Downtowns are getting a new life.
Downtowns are getting a new life
By Robin Doussard
TINY BAKER CITY in far eastern Oregon will unveil its new arts center in March, a $1.5 million renovation of its 1909 Carnegie Library. Since the overhaul of the Geiser Grand Hotel in the mid-1990s ignited a downtown renaissance, Baker City has been a model for historic revitalization, and it shows no signs of slowing: 80 of 110 historic downtown structures have been rehabbed and there are currently eight other renovation projects worth $1 million under way.
On the other end of the spectrum and state is Portland, which famously has been undergoing a downtown revitalization since the 1970s, when it made several early, important moves that kept its central core from collapsing: a downtown transit mall, a new waterfront park, creation of the Pioneer Courthouse Square and the Pioneer Place mall. South Waterfront, the Pearl and the Brewery Blocks are only a few of the more recent high-profile projects, along with new transit infrastructure that is currently ripping up downtown streets. Despite the recent housing downturn that has cooled an over-built condo market and an entrenched street population, retail and office building growth continues.

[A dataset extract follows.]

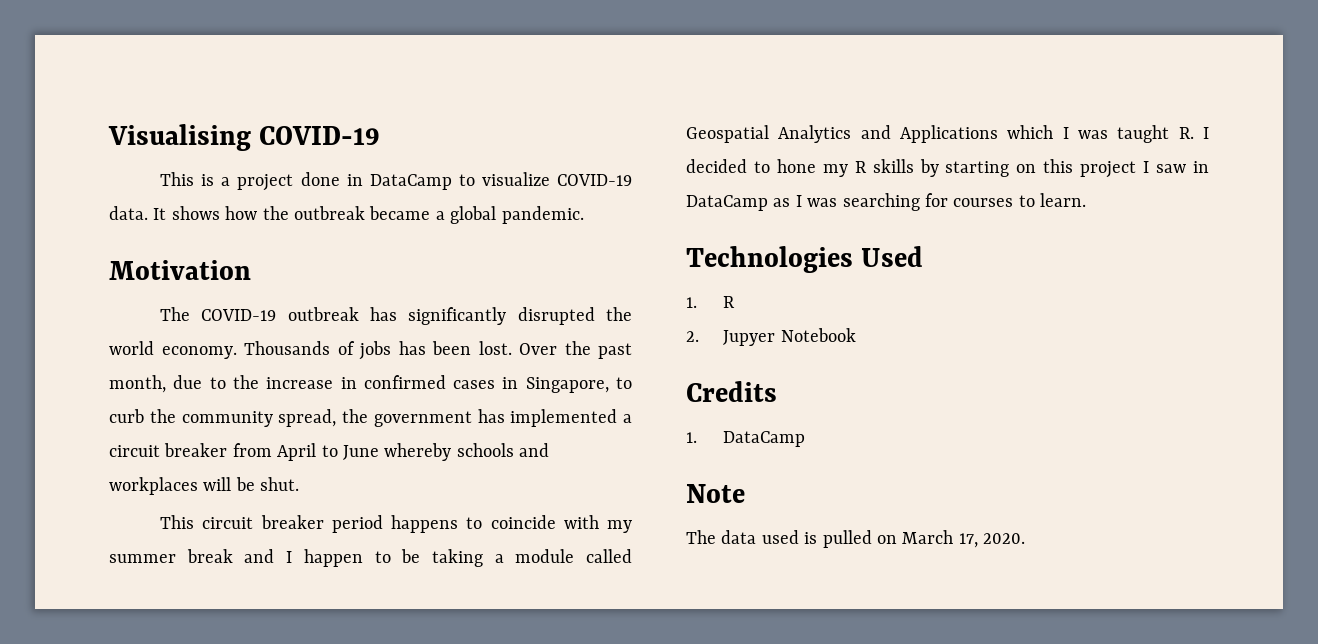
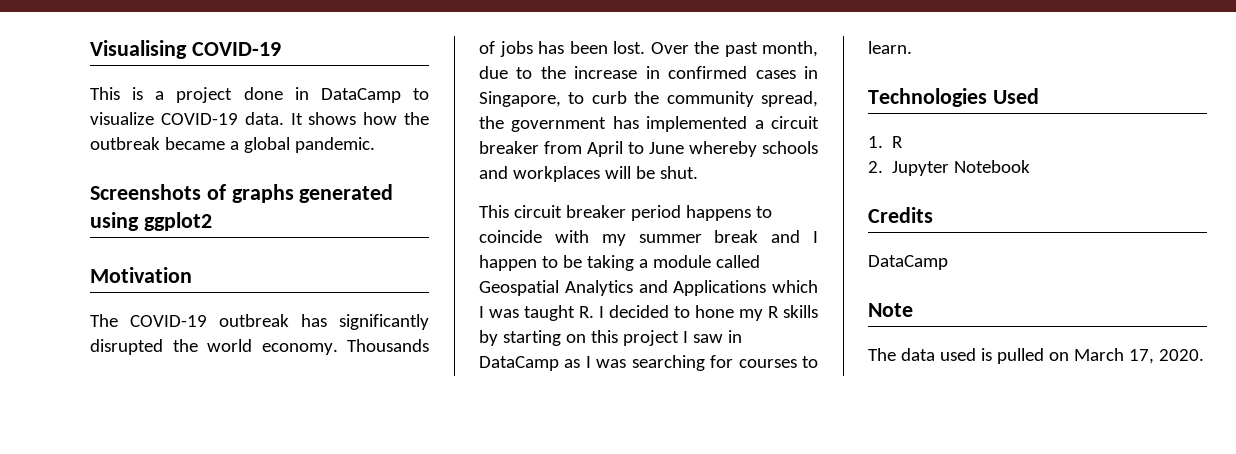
(584, 215) none -> [90,184,394,203] [90,212,212,231] // Screenshots of graphs generated using ggplot2
[723,330,776,346] Jupyer -> [892,161,950,176] Jupyter
[686,432,697,443] 1. -> (933, 215) none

These two very different but well-known successes stand alongside other high-profile examples of newly thriving small historic downtowns such as Hood River, Lake Oswego and McMinnville. But around the state, many more of Oregon’s cities are undergoing steady, often quiet revivals. Driven in part by increasing demand for downtown housing and helped along by savvy private/public partnerships, local love and out-of-state interest, dozens of Oregon’s Main Streets hit in past decades by economic collapse, suburban flight or malls once again are thriving – and hopeful.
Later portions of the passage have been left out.